Ukraine : le coup d’après

L’annexion de la Crimée par la Russie peut aussi bien solder le conflit qu’augurer une autre étape qui serait désastreuse

Denis Sieffert  • 20 mars 2014 abonné·es
Ukraine : le coup d’après

Sans aucun doute, le référendum du 16 mars en Crimée a été une mascarade. Organisé sous la botte des militaires russes, alors que les opposants pro-ukrainiens étaient interdits d’expression publique, le scrutin ne pouvait conduire qu’à l’issue que l’on connaît : 93 % de « oui » au rattachement de la Crimée à la Russie. Et Vladimir Poutine pouvait, quelques jours plus tard, parachever son hold-up en signant un décret d’annexion. Cela dit, cette opération pseudo-électorale n’a rien à voir, par exemple, avec l’annexion de Jérusalem-Est par les Israéliens, en 1980, opérée au mépris des Palestiniens.

Car, dans le cas présent, on ne peut nier que la grande majorité de la population de Crimée souhaitait ce rattachement à la Russie. Totalement illégal, le procédé a donc un fond de légitimité. Ce qui aurait pu donner lieu, dans un autre contexte, à un processus négocié. Bien sûr, au lendemain de ce coup de force, Européens et Américains manifestent leur indignation.

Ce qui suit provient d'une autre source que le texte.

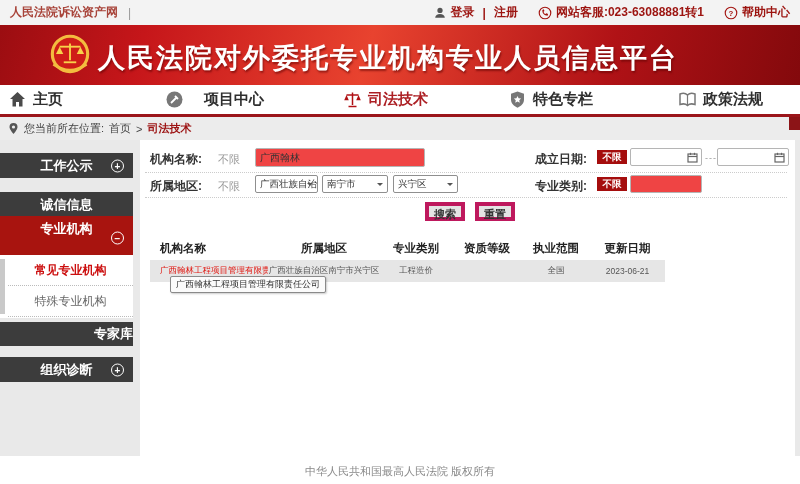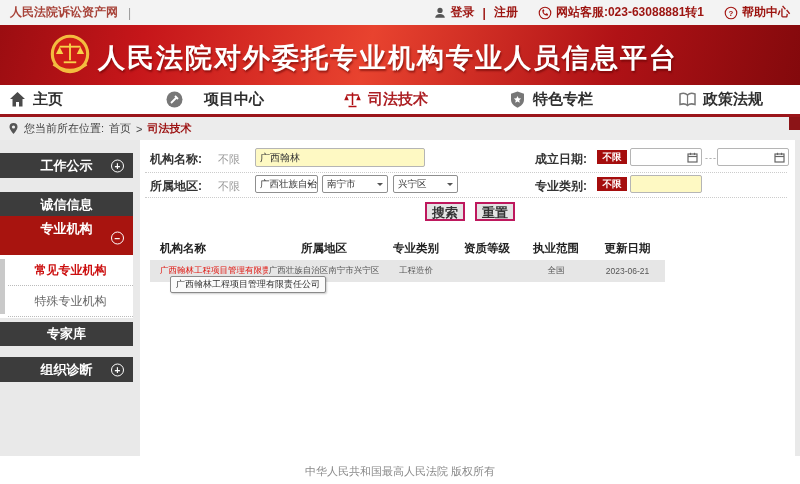"广西翰林" .tinput { background: #fef9c3 -> #ef4444 }
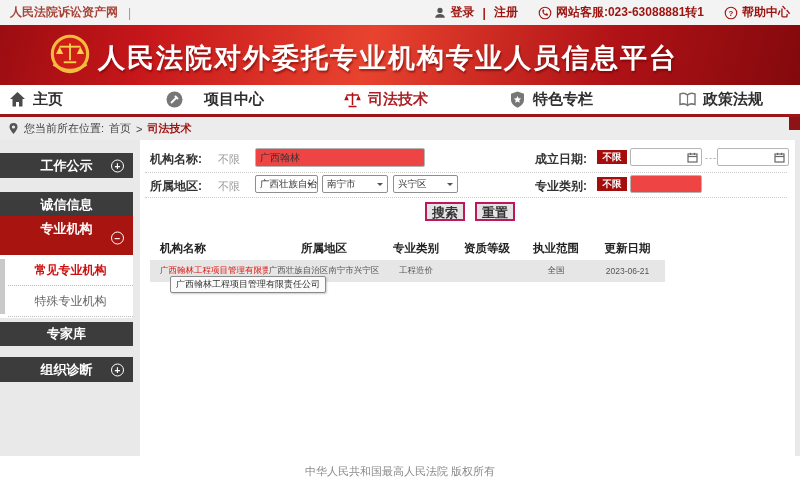"搜索" .gbtn { border: 2px solid #be185d -> 4px solid #be185d; font-size: 13px -> 11px }
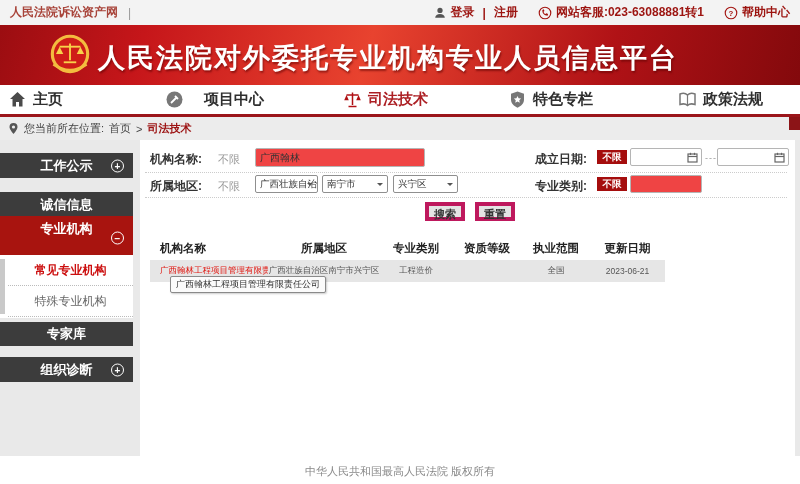"专家库" div.side-item { text-align: none -> right }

Des sanctions sont prises contre une vingtaine de responsables russes et pro-russes de Crimée, dont les avoirs seront gelés et qui seront privés de visas. Autant dire que ces décisions sont d’une portée symbolique.
Mais la vraie question est évidemment politique. Si Poutine considère qu’il a sauvé la face, et assuré ses intérêts stratégiques avec la prise de la Crimée, la péninsule se trouvera certes dans une situation de non-droit international, mais encore une fois, l’exemple de Jérusalem-Est qui, trente-quatre ans après, n’est pas reconnu comme capitale d’Israël, ni par l’ONU, ni par les Européens, ni même par Washington, démontre que le fait accompli peut, dans ce monde, prévaloir durablement sur le droit.

L’importance des échanges entre la Russie et l’Europe fera le reste. Et une normalisation des relations finira par s’imposer. C’est l’hypothèse optimiste. Elle est loin d’être évidente. Comme il n’est pas du tout certain que Poutine se satisfera de la perte stratégique de la totalité de l’Ukraine, de son rattachement progressif à l’Union européenne, en commençant par la signature du fameux accord d’association. Le risque est plus grand encore si Européens et Américains continuent d’agiter le spectre d’une intégration à l’Otan, hantise de Vladimir Poutine. À cet égard, on peut regretter que la France ne puisse plus jouer un rôle de médiation, puisque Nicolas Sarkozy a fait rentrer notre pays dans le commandement intégré de l’Otan, rompant avec la politique d’indépendance de De Gaulle. Et que François Hollande s’est empressé de confirmer cette décision désastreuse.

De l’autre côté, le risque est que Poutine souffle sur les braises à l’est de l’Ukraine, relançant le vieil alibi stalinien de l’aide apportée aux peuples frères. Les troupes massées à Rostov-sur-le-Don, tout près de la frontière ukrainienne, laissent planer la menace d’une intrusion qui nous ferait plonger dans l’inconnu. La solution, c’est aujourd’hui la préparation dans des conditions démocratiques de l’élection présidentielle du 25 mai. En espérant que rien d’irréversible ne se produira avant cette date.

Il revient à la communauté internationale, via l’Organisation pour la sécurité et la coopération en Europe (OSCE), de veiller au bon déroulement de cette transition, du scrutin et de ses lendemains. Entre autres choses, les Européens devront faire pression pour que le gouvernement issu de cette élection se débarrasse de personnages encombrants du parti fascisant Svoboda, notamment.

Très minoritaires, ils alimentent cependant la propagande russe et devraient être de toute façon incompatibles avec les principes affichés par l’Europe. Mais nous n’en sommes pas encore là. Loin s’en faut.